I should mention a few notes about the code.  First, we need to add a using Rhino.Mocks statement at the top of our specification class file.  Second, our AnagramsFinder instance variable named sut stands for the “Subject Under Test,” a mannerism I picked up from David Tchepak, whom I’ve mentioned several times throughout this post series.
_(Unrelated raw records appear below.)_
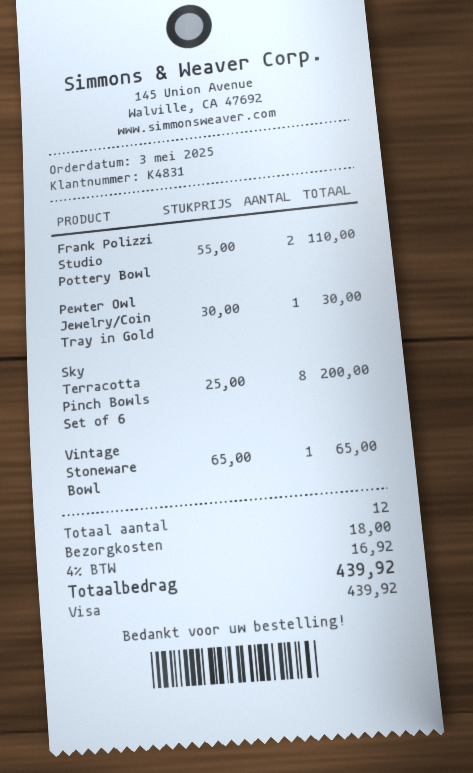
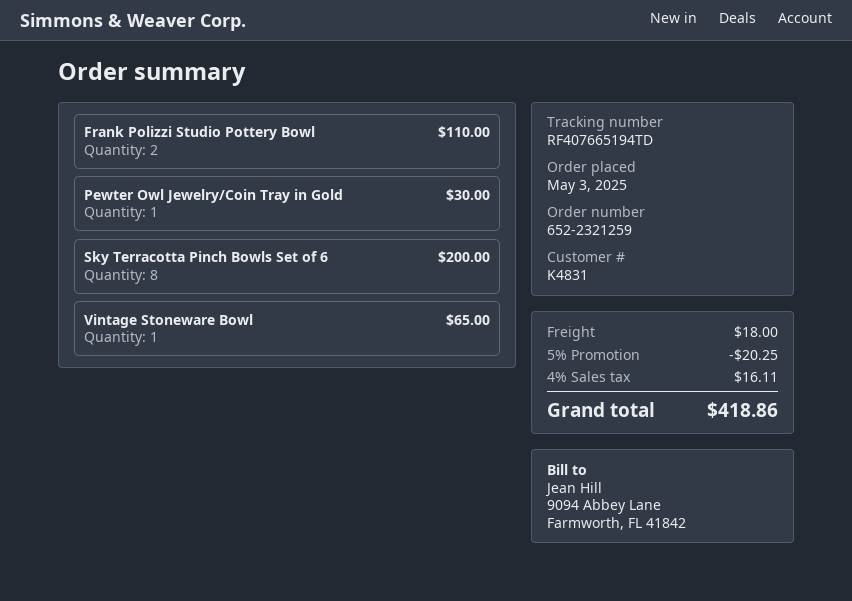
discount: none -> 5% = 20.25
tax: 4% = 16.92 -> 4% = 16.11
total: 439.92 -> 418.86

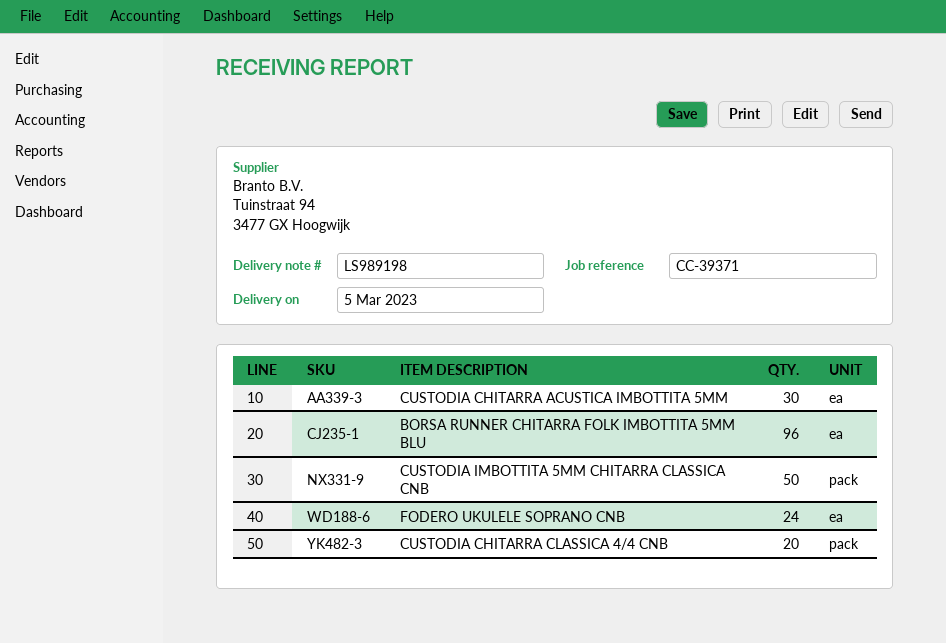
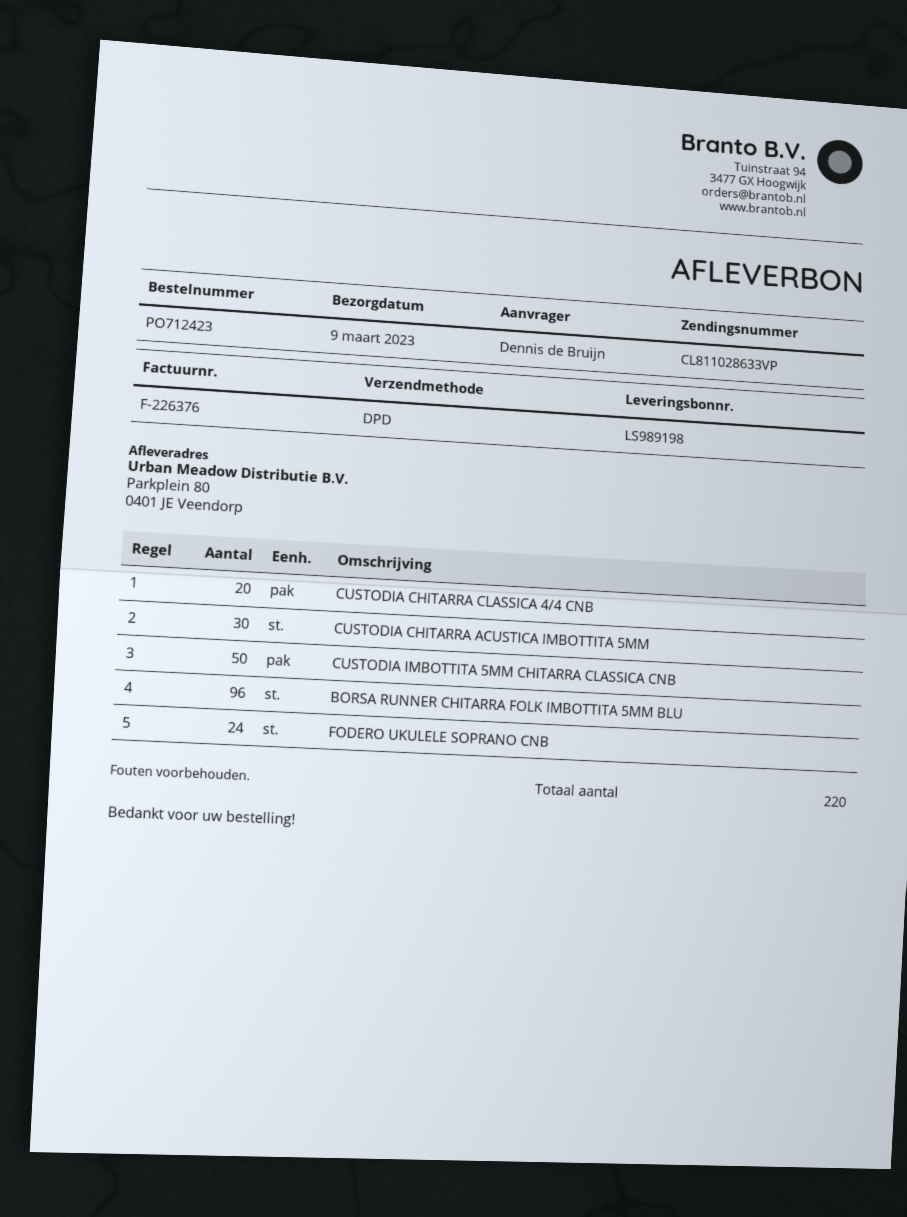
delivery date: 2023-03-05 -> 2023-03-09

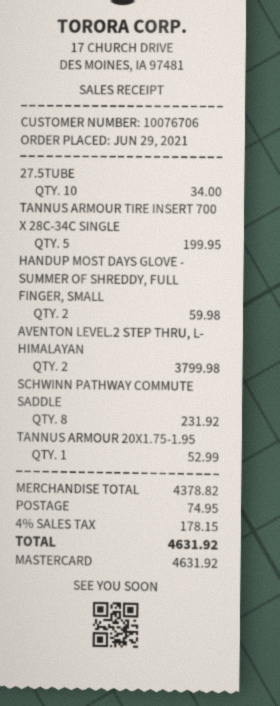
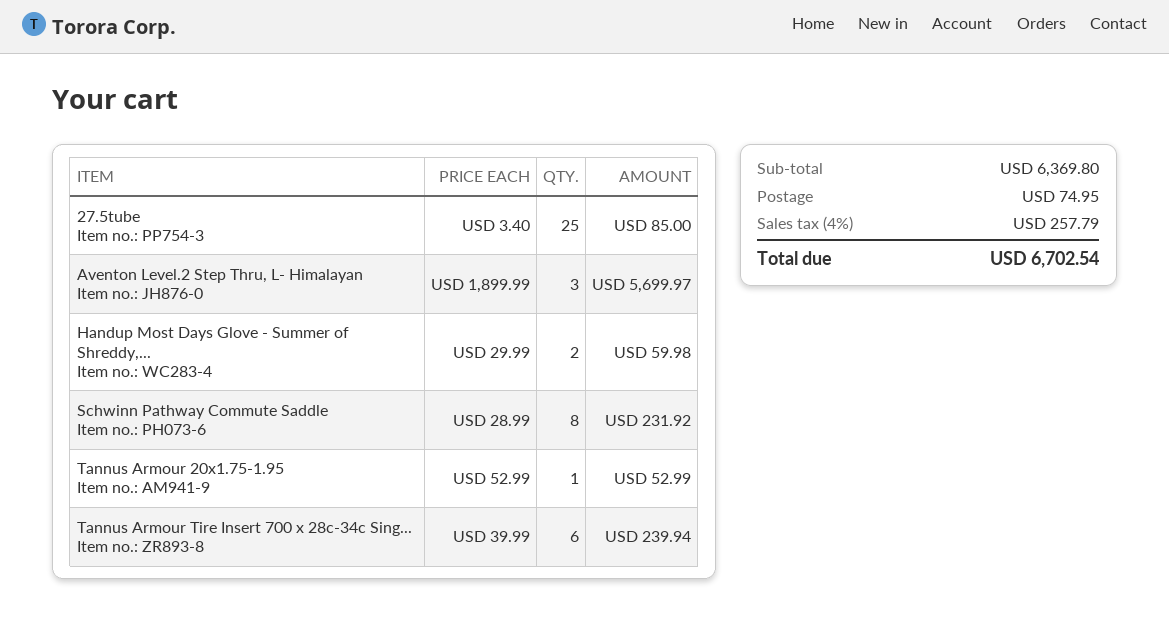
27.5TUBE: 10 for 34.00 -> 25 for 85.00
TANNUS ARMOUR TIRE INSERT 700 X 28C-34C SINGLE: 5 for 199.95 -> 6 for 239.94
AVENTON LEVEL.2 STEP THRU, L- HIMALAYAN: 2 for 3799.98 -> 3 for 5699.97
subtotal: 4378.82 -> 6369.80
tax: 4% = 178.15 -> 4% = 257.79
total: 4631.92 -> 6702.54

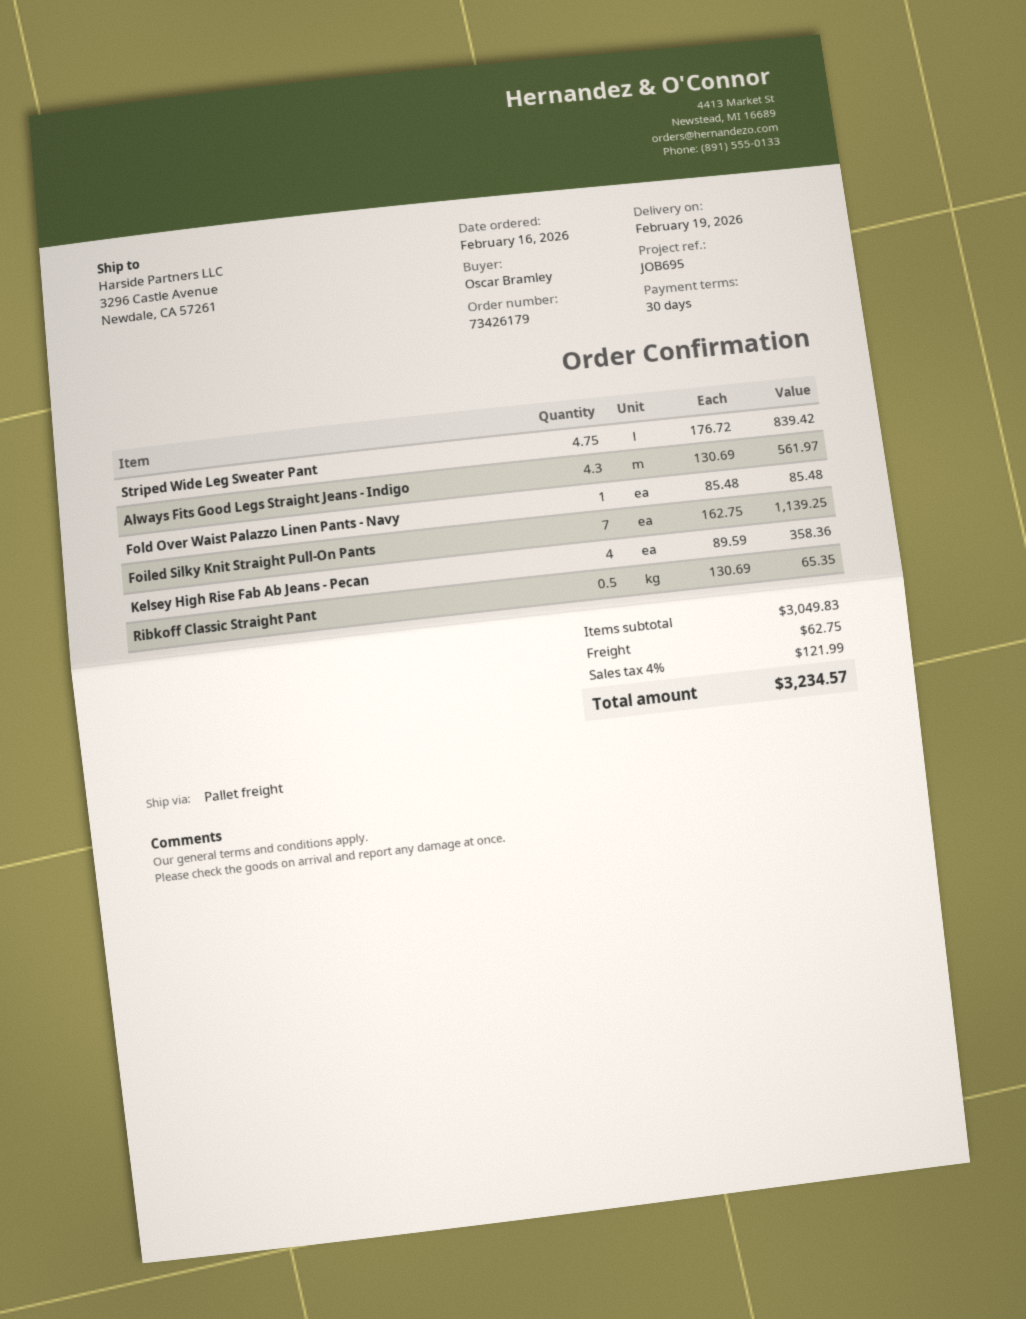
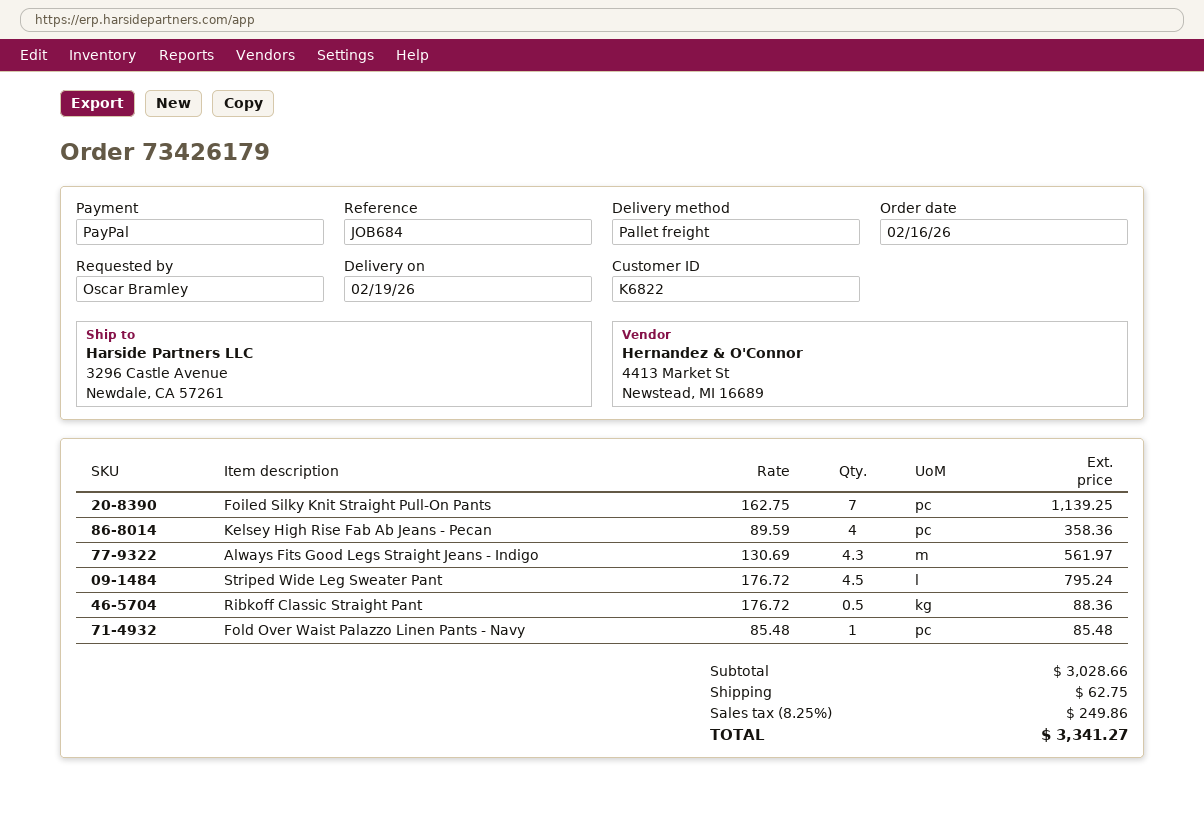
reference: JOB695 -> JOB684
Striped Wide Leg Sweater Pant: 4.75 x 176.72 = 839.42 -> 4.5 x 176.72 = 795.24
Ribkoff Classic Straight Pant: 0.5 x 130.69 = 65.35 -> 0.5 x 176.72 = 88.36
subtotal: 3049.83 -> 3028.66
tax: 4% = 121.99 -> 8.25% = 249.86
total: 3234.57 -> 3341.27

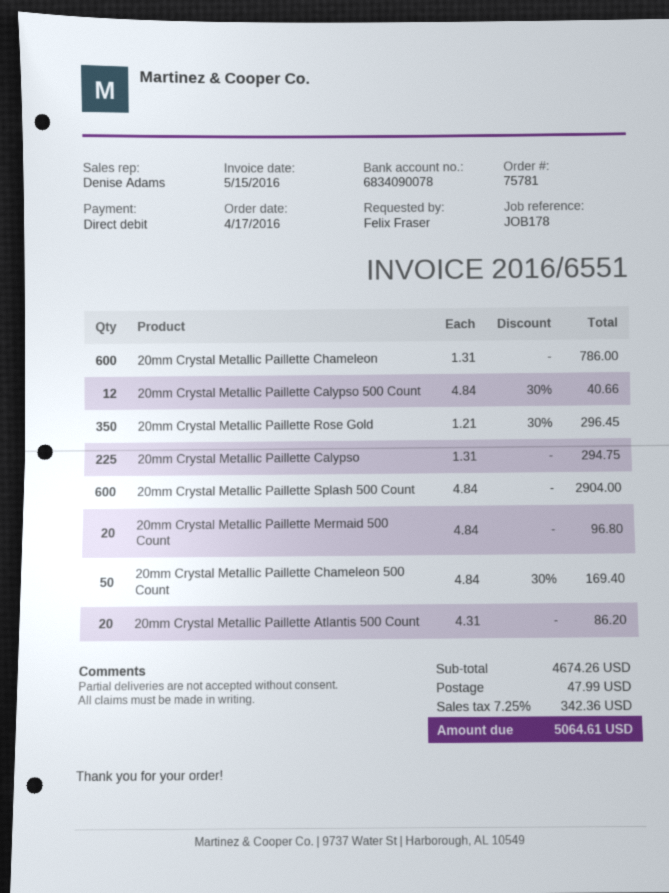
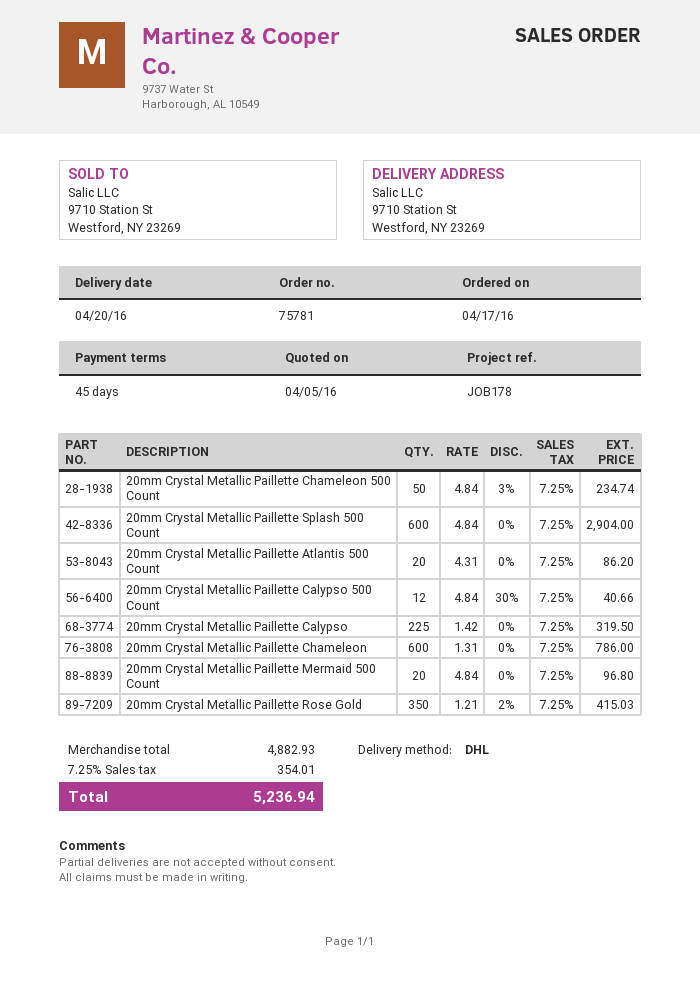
20mm Crystal Metallic Paillette Rose Gold: 350 x 1.21 - 30% = 296.45 -> 350 x 1.21 - 2% = 415.03
20mm Crystal Metallic Paillette Calypso: 225 x 1.31 = 294.75 -> 225 x 1.42 = 319.50
20mm Crystal Metallic Paillette Chameleon 500 Count: 50 x 4.84 - 30% = 169.40 -> 50 x 4.84 - 3% = 234.74
subtotal: 4674.26 -> 4882.93
shipping: 47.99 -> none
tax: 7.25% = 342.36 -> 7.25% = 354.01
total: 5064.61 -> 5236.94

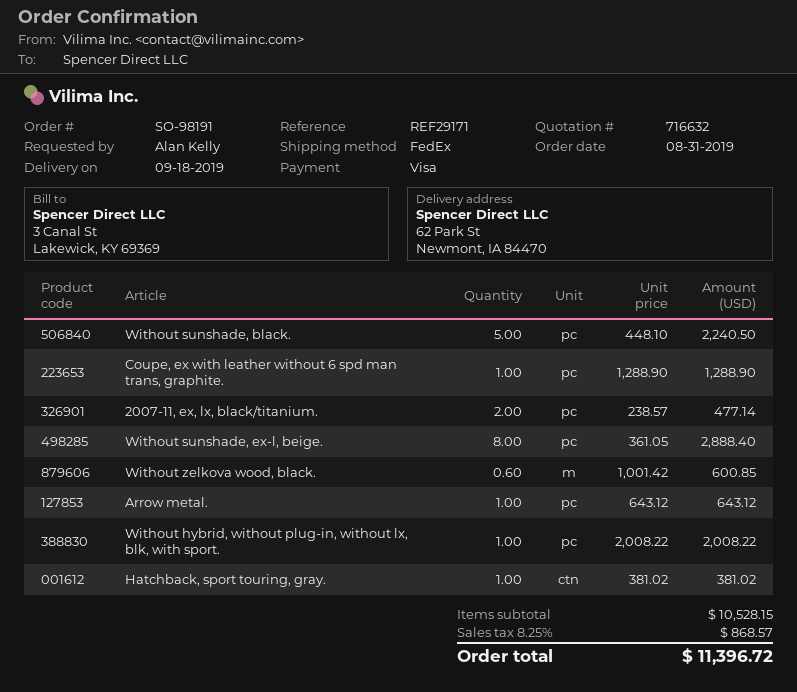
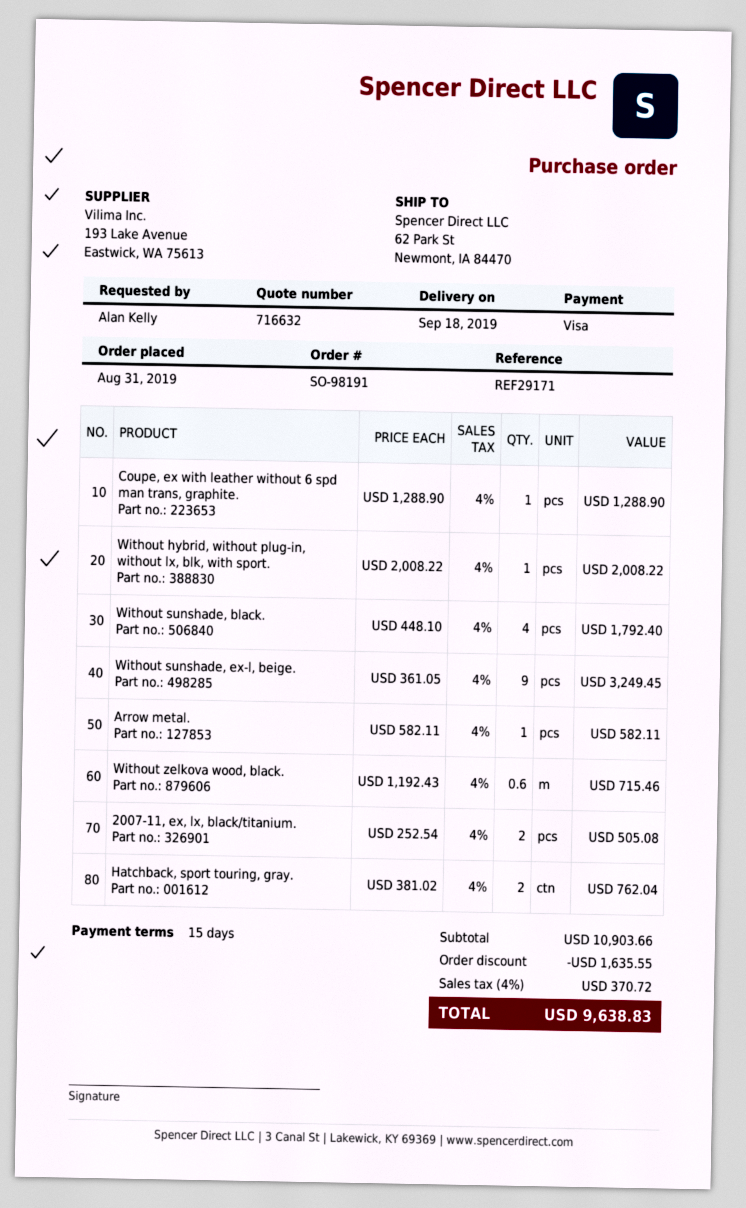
Without sunshade, black.: 5 x 448.10 = 2240.50 -> 4 x 448.10 = 1792.40
2007-11, ex, lx, black/titanium.: 2 x 238.57 = 477.14 -> 2 x 252.54 = 505.08
Without sunshade, ex-l, beige.: 8 x 361.05 = 2888.40 -> 9 x 361.05 = 3249.45
Without zelkova wood, black.: 0.6 x 1001.42 = 600.85 -> 0.6 x 1192.43 = 715.46
Arrow metal.: 1 x 643.12 = 643.12 -> 1 x 582.11 = 582.11
Hatchback, sport touring, gray.: 1 x 381.02 = 381.02 -> 2 x 381.02 = 762.04
subtotal: 10528.15 -> 10903.66
discount: none -> 1635.55
tax: 8.25% = 868.57 -> 4% = 370.72
total: 11396.72 -> 9638.83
Our use of Rhino.Mocks is found when we call the MockRepository.GenerateStub method against an interface.  We then proceed to tell the stubbed object how to behave by specifying dummy return values when given methods of the object are called with given parameters.  The last line of our “context” setup is to then inject these two newly generated, stubbed dependencies into our manager class for testing.  It’s also interesting to note that none of my parameters and expected outputs really make much sense.  This is done on purpose to show that the data really doesn’t matter to this class, as we are not testing the logic of any data processing by the dependencies (remember, test in isolation).  It is true that this test really isn’t testing any real logic at this point, and it may even never evolve into testing any real logic either.  However, I think the important point is that it aided us in fleshing out the design, which we previously didn’t know how we were going to implement.  Not all tests will created equal in regard to validating our logic, but they all will play a part in driving the design of our code.  Hopefully these statements are true, and I would love to hear feedback on this topic in the comments.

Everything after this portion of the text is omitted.